‘Er is in de geschiedenis geen tweede vóór en ná Christus’

Brief aan mijn kleinkind [7]

Graag wil ik jullie, lieve kleinkinderen, iets vertellen over de wereld waaruit ik kom. Vooral wil ik het hebben over de geestelijke en maatschappelijke context waarin ik ben opgegroeid en hoe ik dat heb beleefd. De weg die ik in het leven gegaan ben, telt inmiddels vele jaren. Op die weg is het een en ander gebeurd in kerk en cultuur. Ik heb daarvan de invloed ondergaan, allereerst in mijn geestelijke en maatschappelijke ontwikkeling, maar ook in nieuwe uitdagingen die er waren. Het is een tijd geweest waarin in allerlei opzichten enorm veel is veranderd.

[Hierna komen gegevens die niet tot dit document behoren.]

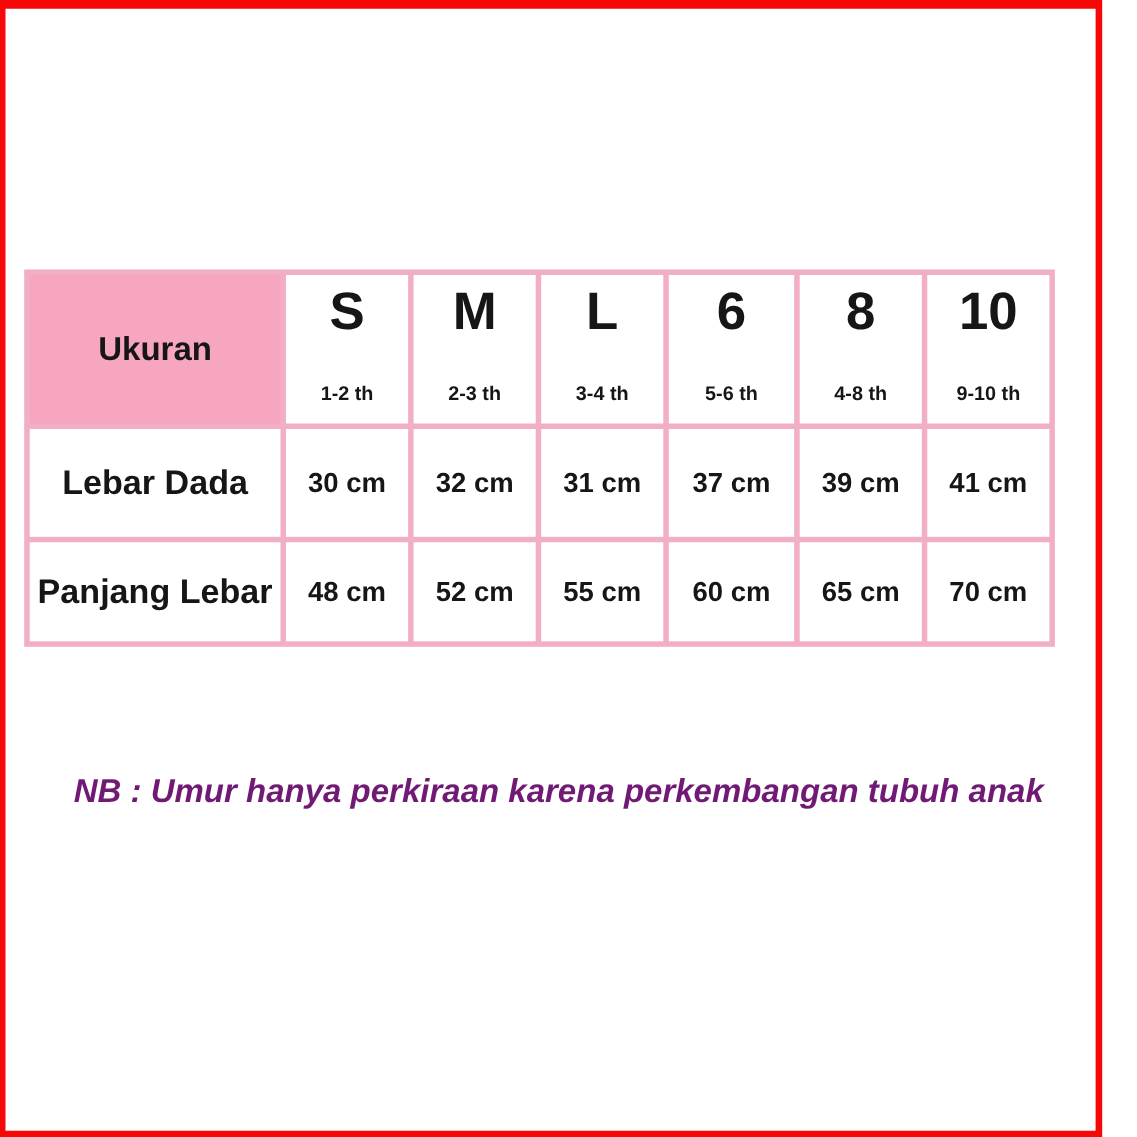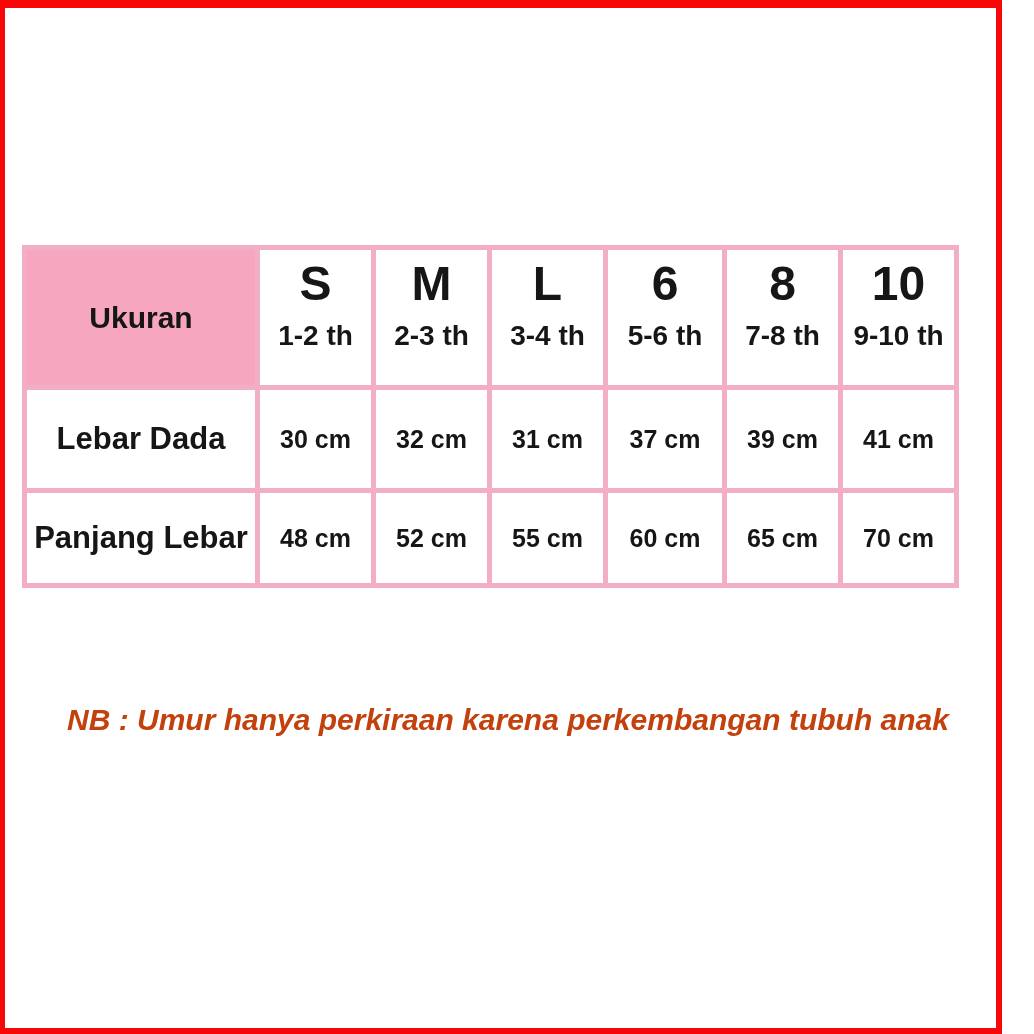--- a/index.html
+++ b/index.html
@@ -52,10 +52,10 @@
     padding-top: 2px;
   }
   .age-label {
-    font-size: 28px;
+    font-size: 18px;
     font-weight: bold;
     line-height: 32px;
-    margin-top: 4px;
+    margin-top: 26px;
   }
   td.rowlabel {
     font-size: 31px;

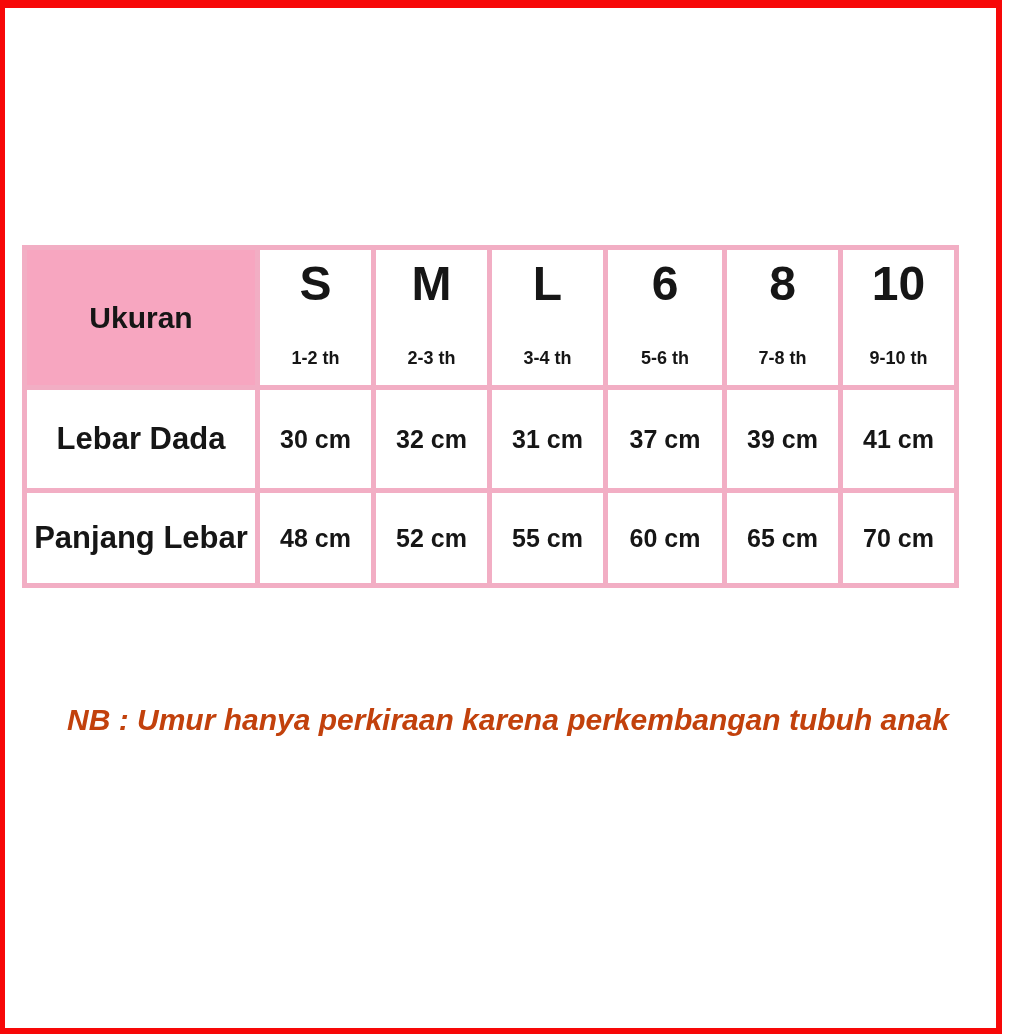--- a/index.html
+++ b/index.html
@@ -117,7 +117,7 @@
         </td>
         <td class="hcell">
           <div class="size-label">8</div>
-          <div class="age-label">7-8 th</div>
+          <div class="age-label">4-8 th</div>
         </td>
         <td class="hcell">
           <div class="size-label">10</div>

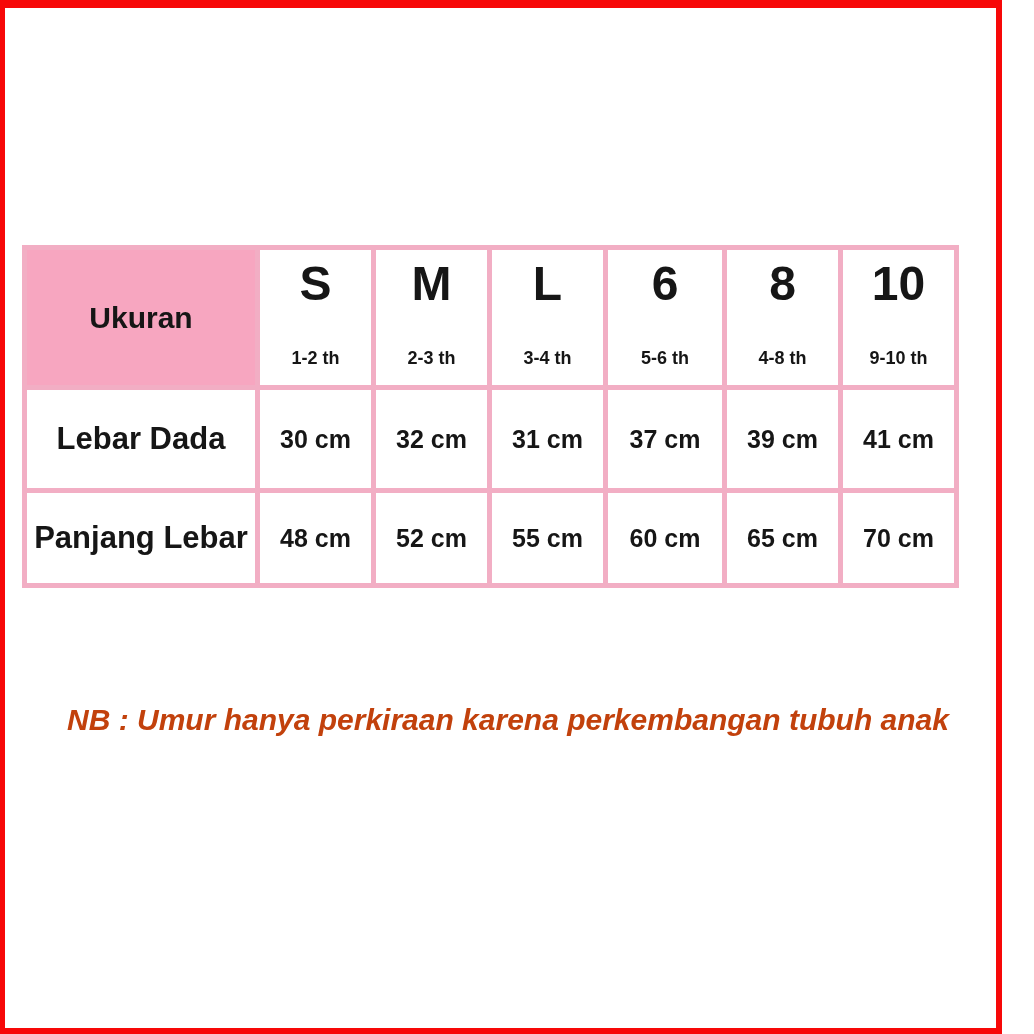--- a/index.html
+++ b/index.html
@@ -73,7 +73,7 @@
     position: absolute;
     left: 62px;  
     top: 692px;  
-    color: #c2410c;
+    color: #701a75;
     font-size: 30px;
     font-weight: bold;
     font-style: italic;

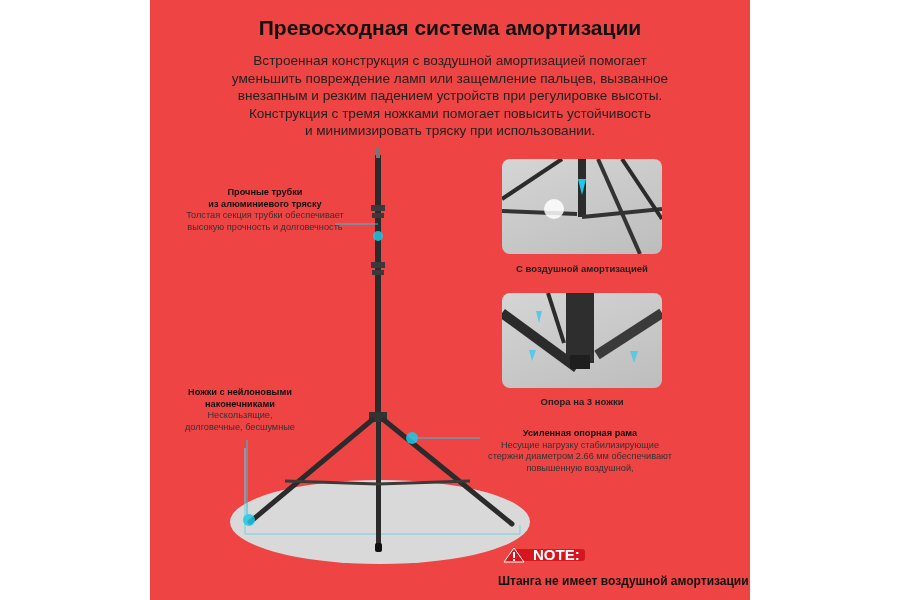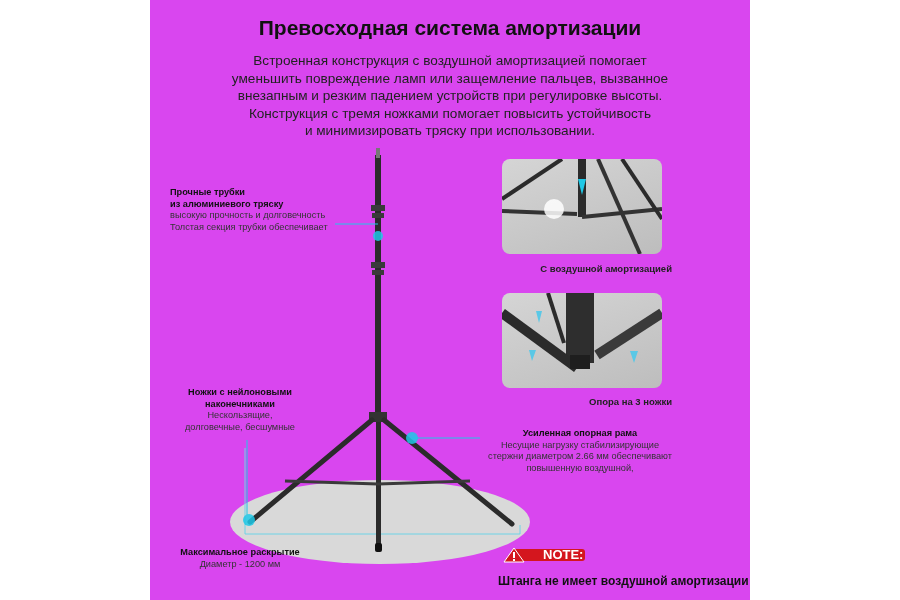--- a/index.html
+++ b/index.html
@@ -8,7 +8,7 @@
       font-family: "Liberation Sans", "DejaVu Sans", sans-serif; color: #1a1a1a;
     }
     .panel {
-      position: absolute; left: 150px; top: 0; width: 600px; height: 600px; background: #d946ef;
+      position: absolute; left: 150px; top: 0; width: 600px; height: 600px; background: #ef4444;
     }
     .title {
       position: absolute; left: 0; width: 600px; top: 16px; text-align: center;

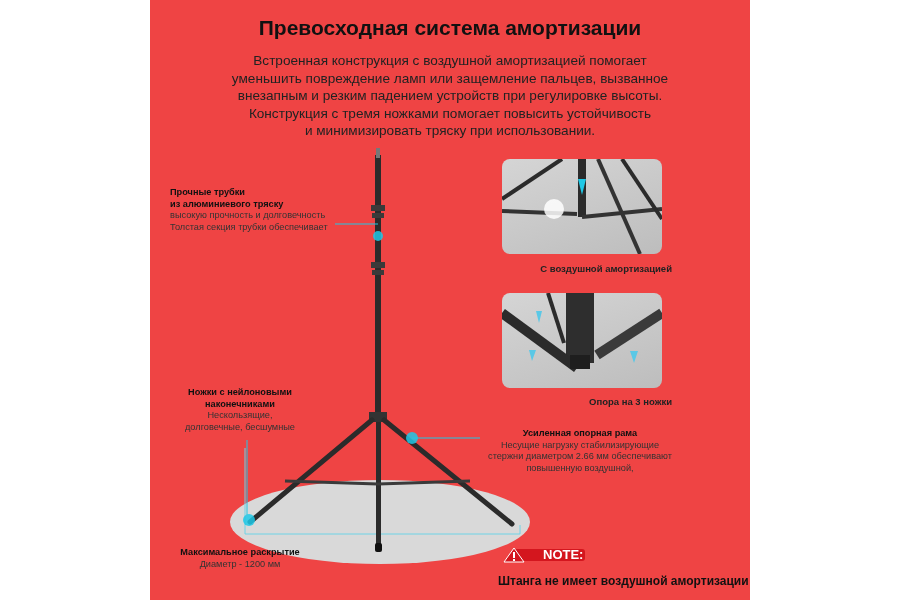--- a/index.html
+++ b/index.html
@@ -20,7 +20,7 @@
     }
     .callout { position: absolute; font-size: 9.2px; line-height: 11.6px; color: #333; }
     .callout b { display: block; color: #111; font-weight: bold; }
-    .callout.right { text-align: left; }
+    .callout.right { text-align: center; }
     .callout.center { text-align: center; }
     .thumb {
       position: absolute; width: 160px; height: 95px; border-radius: 8px; overflow: hidden;

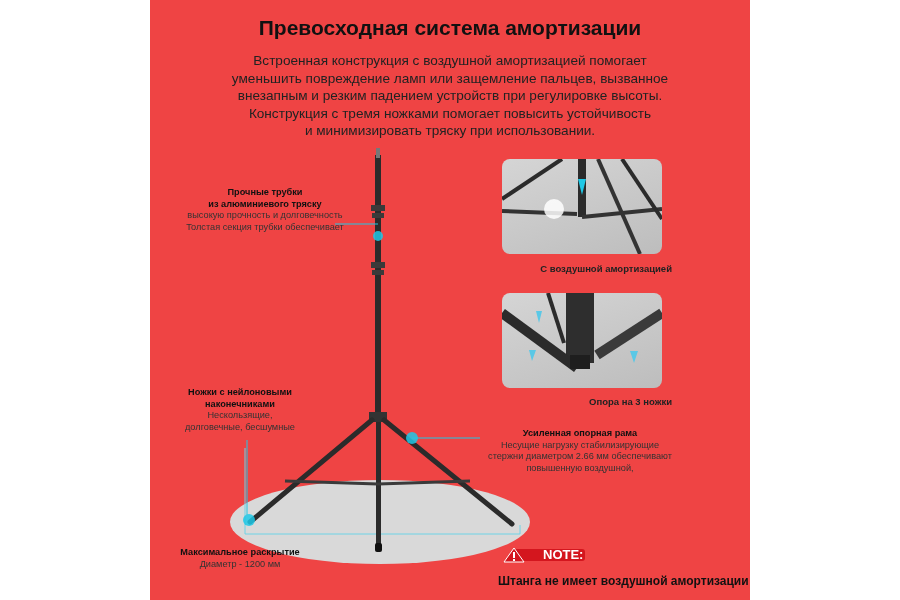--- a/index.html
+++ b/index.html
@@ -97,8 +97,8 @@
   <div class="callout right" style="left:20px; top:187px; width:190px;">
     <b>Прочные трубки</b>
     <b>из алюминиевого тряску</b>
+    <div>Толстая секция трубки обеспечивает</div>
     <div>высокую прочность и долговечность</div>
-    <div>Толстая секция трубки обеспечивает</div>
   </div>
 
   <div class="callout center" style="left:20px; top:387px; width:140px;">

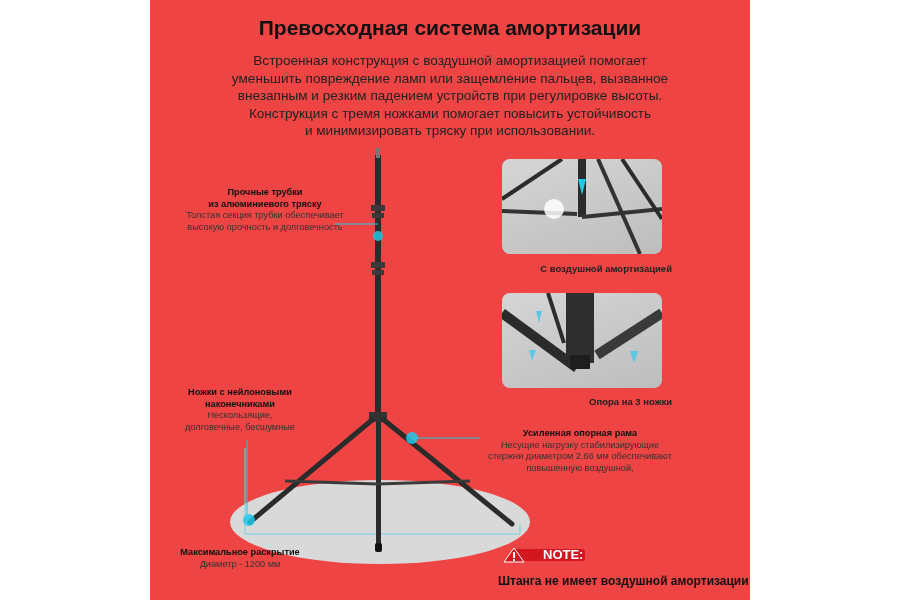--- a/index.html
+++ b/index.html
@@ -27,7 +27,7 @@
       background: linear-gradient(160deg, #d5d5d5, #bdbdbd);
     }
     .thumb-caption {
-      position: absolute; width: 180px; text-align: right; font-size: 9.5px; font-weight: bold; color: #222;
+      position: absolute; width: 180px; text-align: center; font-size: 9.5px; font-weight: bold; color: #222;
     }
     .note-badge {
       position: absolute; left: 353px; top: 547px; width: 82px; height: 15px;

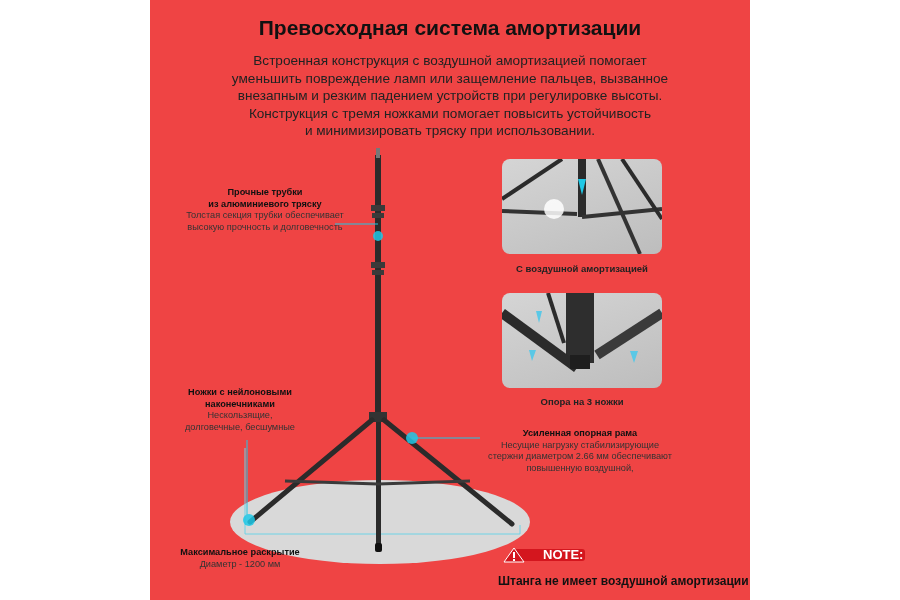--- a/index.html
+++ b/index.html
@@ -108,10 +108,6 @@
     <div>долговечные, бесшумные</div>
   </div>
 
-  <div class="callout center" style="left:20px; top:547px; width:140px;">
-    <b>Максимальное раскрытие</b>
-    <div>Диаметр - 1200 мм</div>
-  </div>
 
   <div class="callout center" style="left:325px; top:428px; width:210px;">
     <b>Усиленная опорная рама</b>

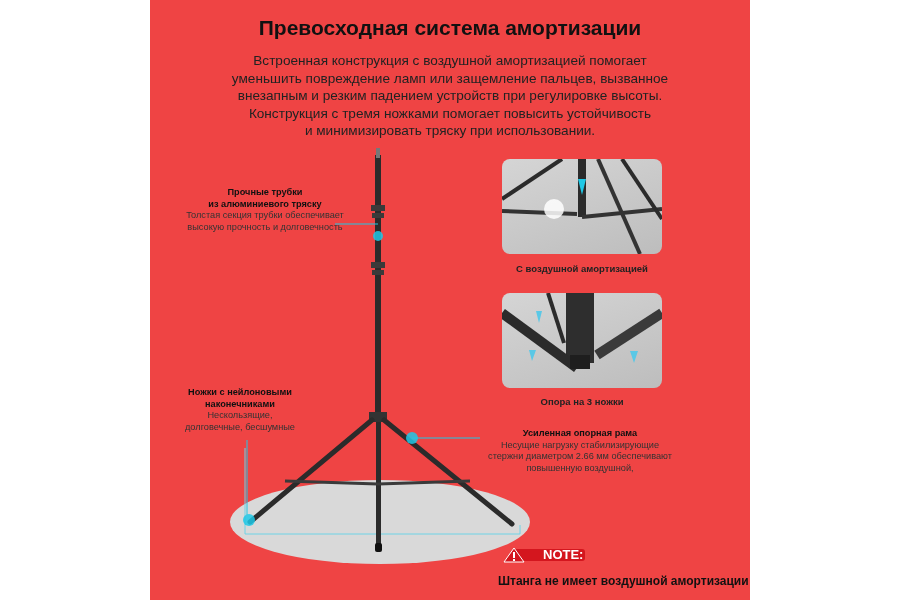--- a/index.html
+++ b/index.html
@@ -37,7 +37,7 @@
       border-radius: 0 3px 3px 0;
     }
     .note-text {
-      position: absolute; left: 40px; top: 2px; color: #fff; font-size: 13px; font-weight: bold; line-height: 12px;
+      position: absolute; left: 30px; top: 2px; color: #fff; font-size: 15px; font-weight: bold; line-height: 12px;
     }
     .note-desc {
       position: absolute; left: 348px; top: 574px; font-size: 12px; font-weight: bold; color: #111;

Jullie zullen heel veel van mijn jeugd niet begrijpen. Zo snap ik ook niet alles van wat jullie meemaken. Maar één ding bindt ons. Dan bedoel ik niet dat we tot een en dezelfde familie behoren, maar dat we over oorsprong en toekomst van ons leven zoveel gemeenschappelijk hebben. Voor zover jullie al tot onderscheid in jaren gekomen zijn, delen we – ik kan niet voldoende zeggen hoe dankbaar we daarvoor zijn! – met jullie het geloof in onze God de Schepper, in Jezus Christus onze Verlosser, en beamen we dat we de Heilige Geest nodig hebben om de goede weg in dit leven al tastend en verwachtingsvol te gaan.

Diabetes
Ik ben in 1937 in de Drentse veenkolonie Nieuw-Buinen geboren. Dus ben ik van ‘voor de oorlog’. De opa en oma van mijn vaders kant waren bij mijn geboorte al overleden. Opa – van beroep koperslager – overleed op 34-jarige leeftijd aan diabetes. De familie Schuurman heeft al eeuwen – dat blijkt uit onze stamboom – aan die ziekte geleden. Velen stierven jong doordat er nog geen insuline was. Mijn vader heeft zijn vader nooit gekend. Zijn moeder, dus mijn oma, stierf ook op jonge leeftijd. Van deze oma Schuurman is een brief bewaard gebleven die ze de dag voordat ze stierf aan haar kinderen schreef. In die brief drukt ze hen op het hart hun vertrouwen op de Heere te blijven stellen, en dat vooral ook als ze de operatie aan darmkanker de volgende dag niet zou overleven. Uit die eenvoudige brief blijkt waar ze haar zekerheid en vertrouwen zocht. Die eenvoudige vroomheid heeft op mij altijd veel indruk gemaakt.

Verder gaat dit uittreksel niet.